─── GIVEN ENTRIES
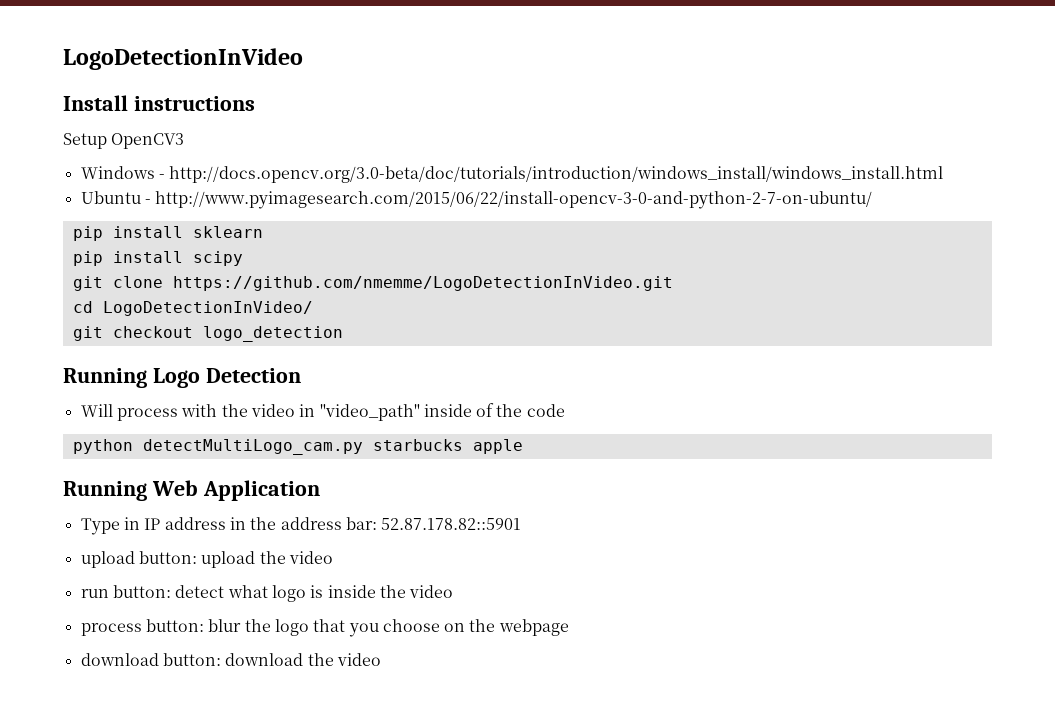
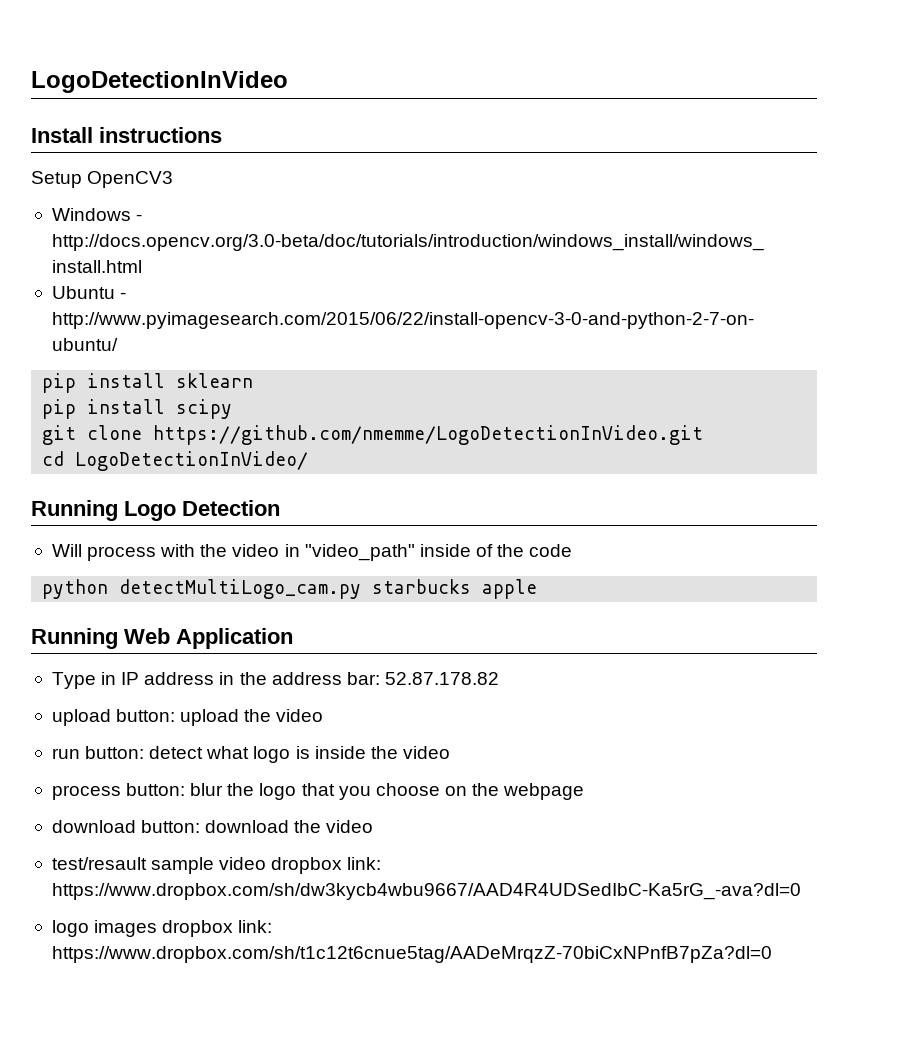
[72,326,343,342] // git checkout logo_detection -> (309, 461) none
[381,518,522,530] 52.87.178.82::5901 -> [384,672,499,685] 52.87.178.82
(381, 659) none -> [51,857,382,874] [51,883,801,900] [51,920,273,937] [51,946,772,963] // test/resault sample video dropbox link: https://www.dropbox.com/sh/dw3kycb4wbu9667/AAD4R4UDSedIbC-Ka5rG_-ava?dl=0 // logo images dropbox link: https://www.dropbox.com/sh/t1c12t6cnue5tag/AADeMrqzZ-70biCxNPnfB7pZa?dl=0

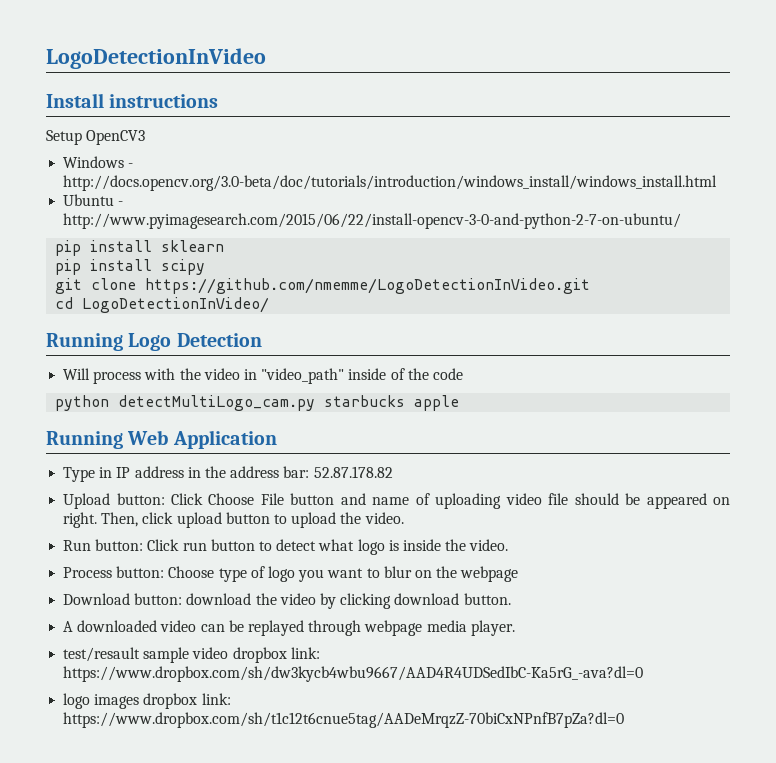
[51,709,324,726] [51,746,145,759] upload button: upload the video // run button: -> [63,493,730,509] [63,512,404,528] [63,539,272,551] Upload button: Click Choose File button and name of uploading video file should be appeared on right. Then, click upload button to upload the video. // Run button: Click run button to
[402,746,450,759] [51,783,440,800] video // process button: blur the logo that you choose -> [469,539,509,551] [63,566,412,582] video. // Process button: Choose type of logo you want to blur
[51,820,136,833] download -> [63,593,131,605] Download
(374, 826) none -> [319,593,511,609] [63,620,515,636] by clicking download button. // A downloaded video can be replayed through webpage media player.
──────
Pictures aside, return exactly the lines from the data above, starting at the line that has "(381, 659) none" and ending at the line that has "[51,709,324,726] [51,746,145,759] upload", both included.

(381, 659) none -> [51,857,382,874] [51,883,801,900] [51,920,273,937] [51,946,772,963] // test/resault sample video dropbox link: https://www.dropbox.com/sh/dw3kycb4wbu9667/AAD4R4UDSedIbC-Ka5rG_-ava?dl=0 // logo images dropbox link: https://www.dropbox.com/sh/t1c12t6cnue5tag/AADeMrqzZ-70biCxNPnfB7pZa?dl=0

[51,709,324,726] [51,746,145,759] upload button: upload the video // run button: -> [63,493,730,509] [63,512,404,528] [63,539,272,551] Upload button: Click Choose File button and name of uploading video file should be appeared on right. Then, click upload button to upload the video. // Run button: Click run button to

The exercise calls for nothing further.